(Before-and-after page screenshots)
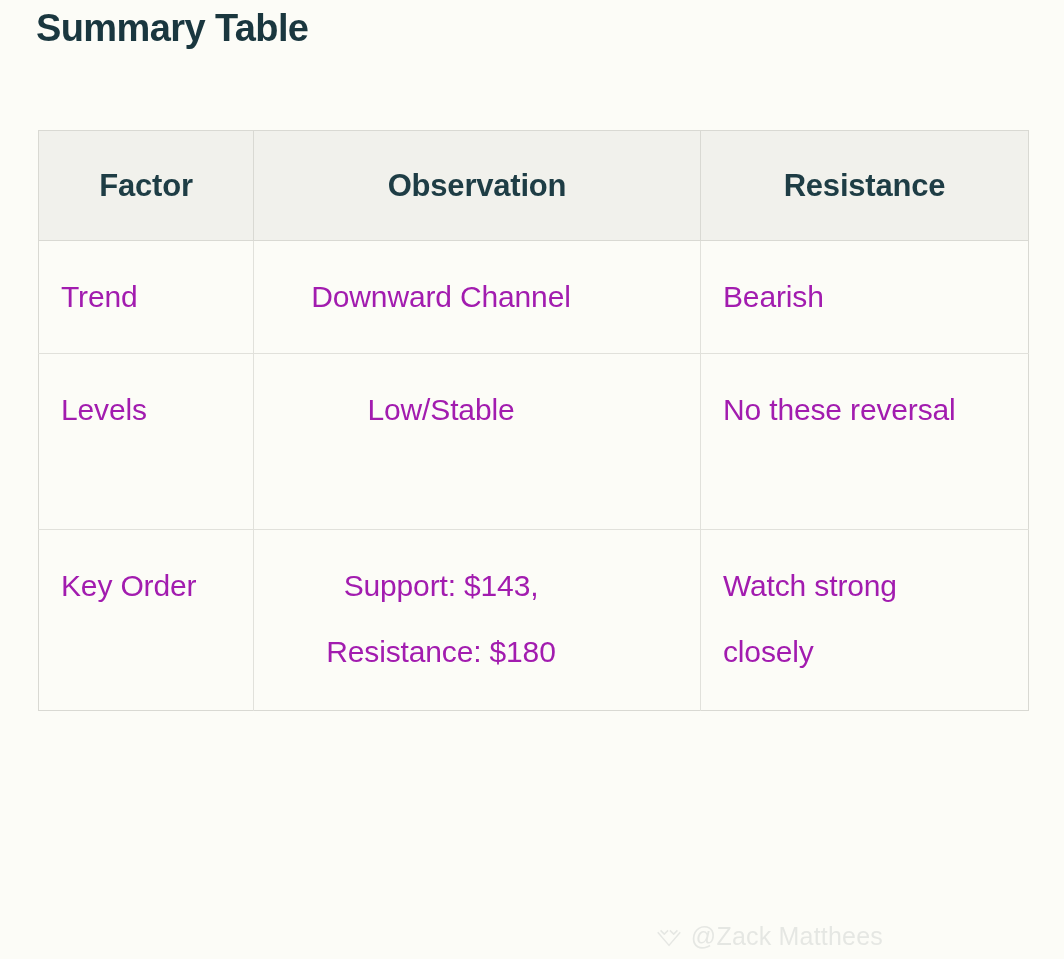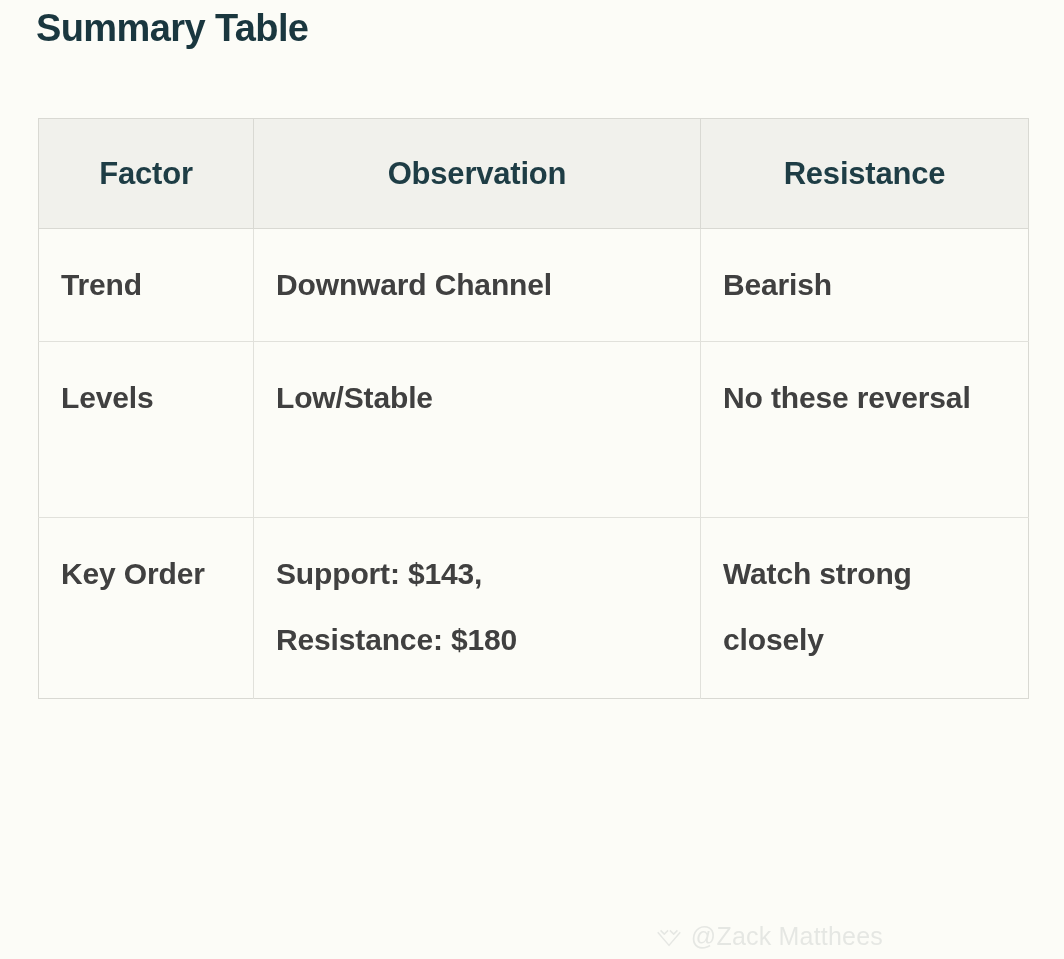--- a/index.html
+++ b/index.html
@@ -35,7 +35,7 @@
   .table-wrap {
     position: absolute;
     left: 38px;
-    top: 118px;
+    top: 130px;
     width: 990px;
   }
   table.summary {

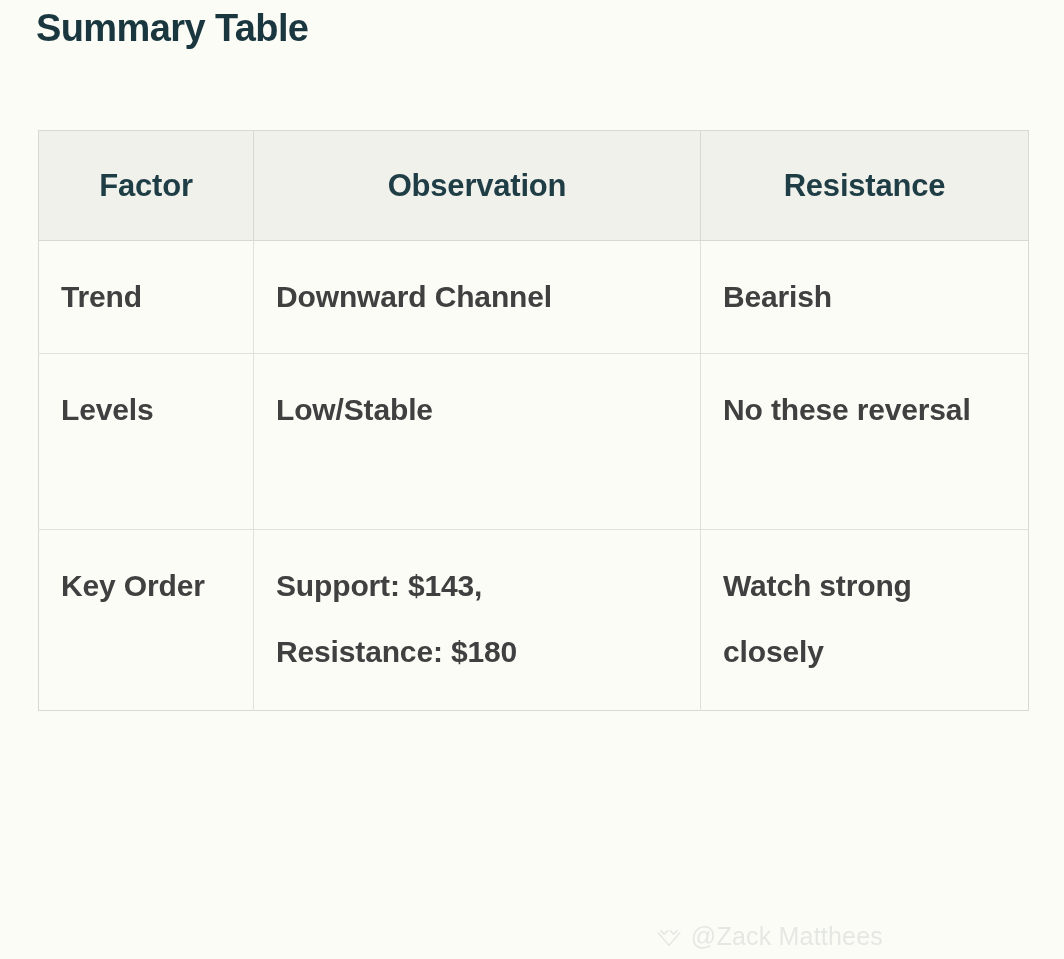--- a/index.html
+++ b/index.html
@@ -66,9 +66,9 @@
   table.summary thead th:last-child { border-right: none; }
 
   table.summary tbody td {
-    color: #404040;
+    color: #a21caf;
     font-size: 30px;
-    font-weight: 700;
+    font-weight: 400;
     letter-spacing: -0.15px;
     line-height: 66px;
     text-align: left;

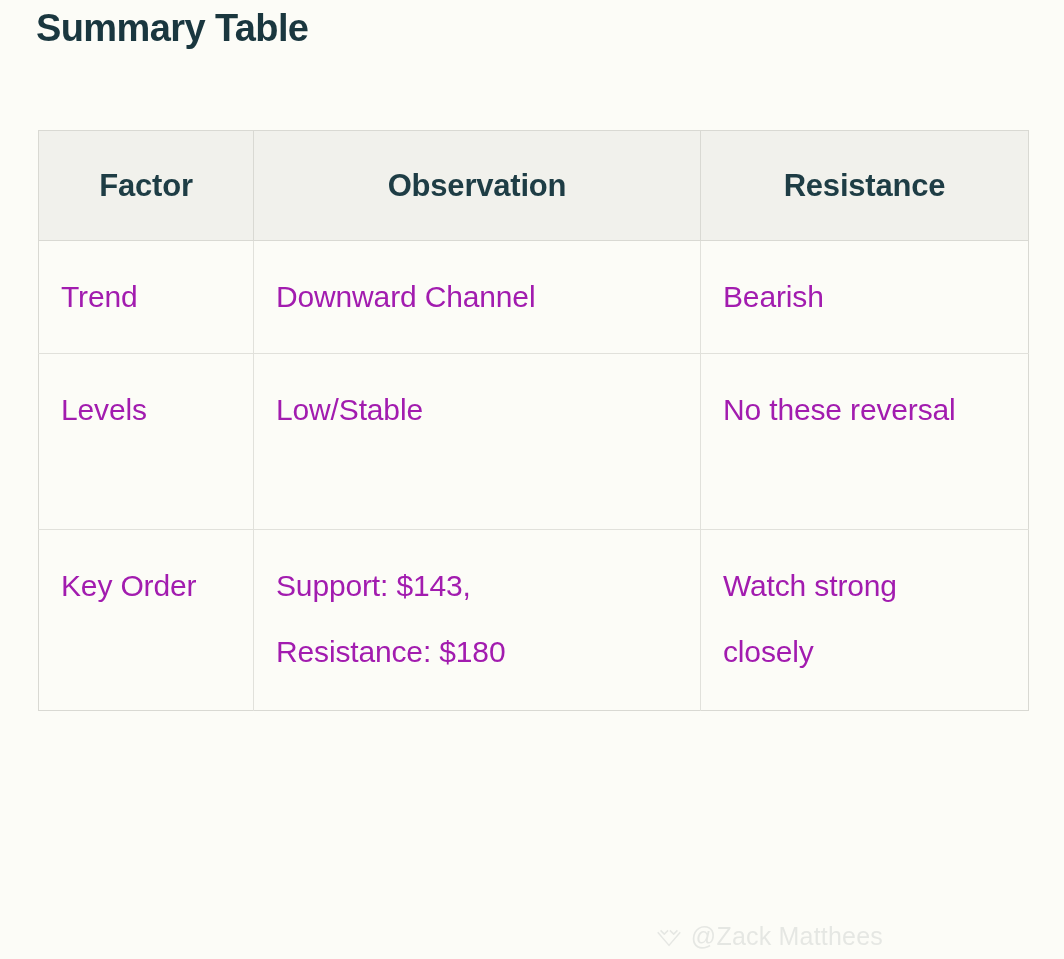--- a/index.html
+++ b/index.html
@@ -91,7 +91,7 @@
   
   .wrap-narrow { display: block; max-width: 150px; }
   .wrap-medium { display: block; max-width: 260px; }
-  .wrap-obs    { display: block; max-width: 330px; }
+  .wrap-obs    { display: block; max-width: 330px; text-align: center; }
 
   .watermark {
     position: absolute;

ABOUT THIS TASK =
Repeat exactly the lines above, beginning at the one containing "table.summary thead th:last-child" and ending at the one containing "-91,7 +91,7 @@". Do not carry over any pictures.

COMPLETED EXERCISE =
   table.summary thead th:last-child { border-right: none; }
 
   table.summary tbody td {
-    color: #404040;
+    color: #a21caf;
     font-size: 30px;
-    font-weight: 700;
+    font-weight: 400;
     letter-spacing: -0.15px;
     line-height: 66px;
     text-align: left;

--- a/index.html
+++ b/index.html
@@ -91,7 +91,7 @@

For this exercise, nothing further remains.